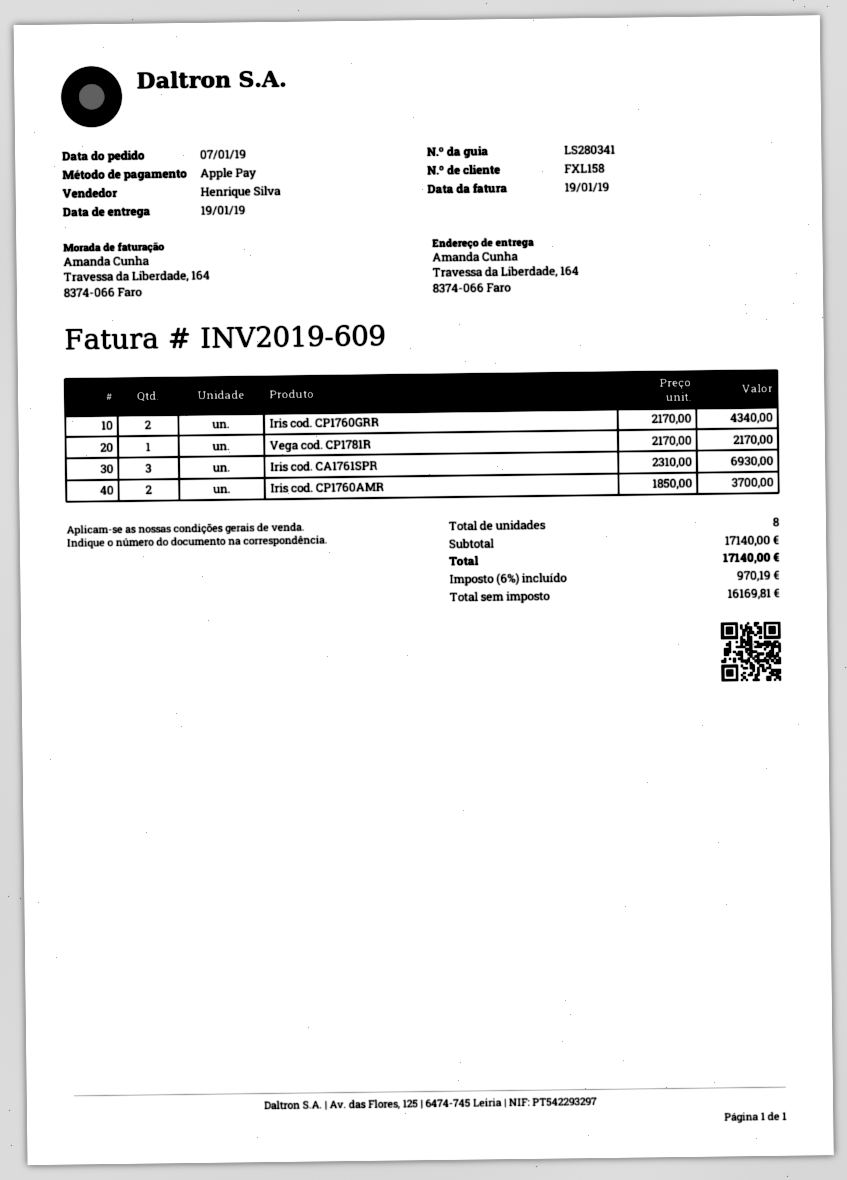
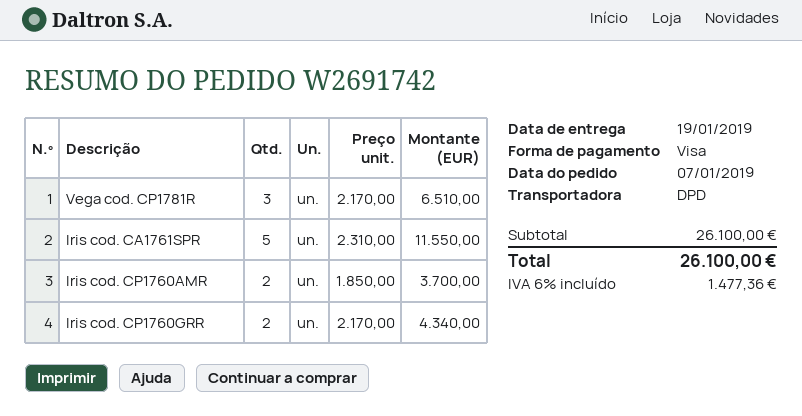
payment method: Apple Pay -> Visa
Vega cod. CP1781R: 1 x 2170.00 = 2170.00 -> 3 x 2170.00 = 6510.00
Iris cod. CA1761SPR: 3 x 2310.00 = 6930.00 -> 5 x 2310.00 = 11550.00
subtotal: 17140.00 -> 26100.00
tax: 6% = 970.19 -> 6% = 1477.36
total: 17140.00 -> 26100.00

ACTIVITY =
All that is wanted is an exact copy of the lines from the line holding "Iris cod. CA1761SPR: 3" through the end of the material above, including both.

TASK RESULT =
Iris cod. CA1761SPR: 3 x 2310.00 = 6930.00 -> 5 x 2310.00 = 11550.00
subtotal: 17140.00 -> 26100.00
tax: 6% = 970.19 -> 6% = 1477.36
total: 17140.00 -> 26100.00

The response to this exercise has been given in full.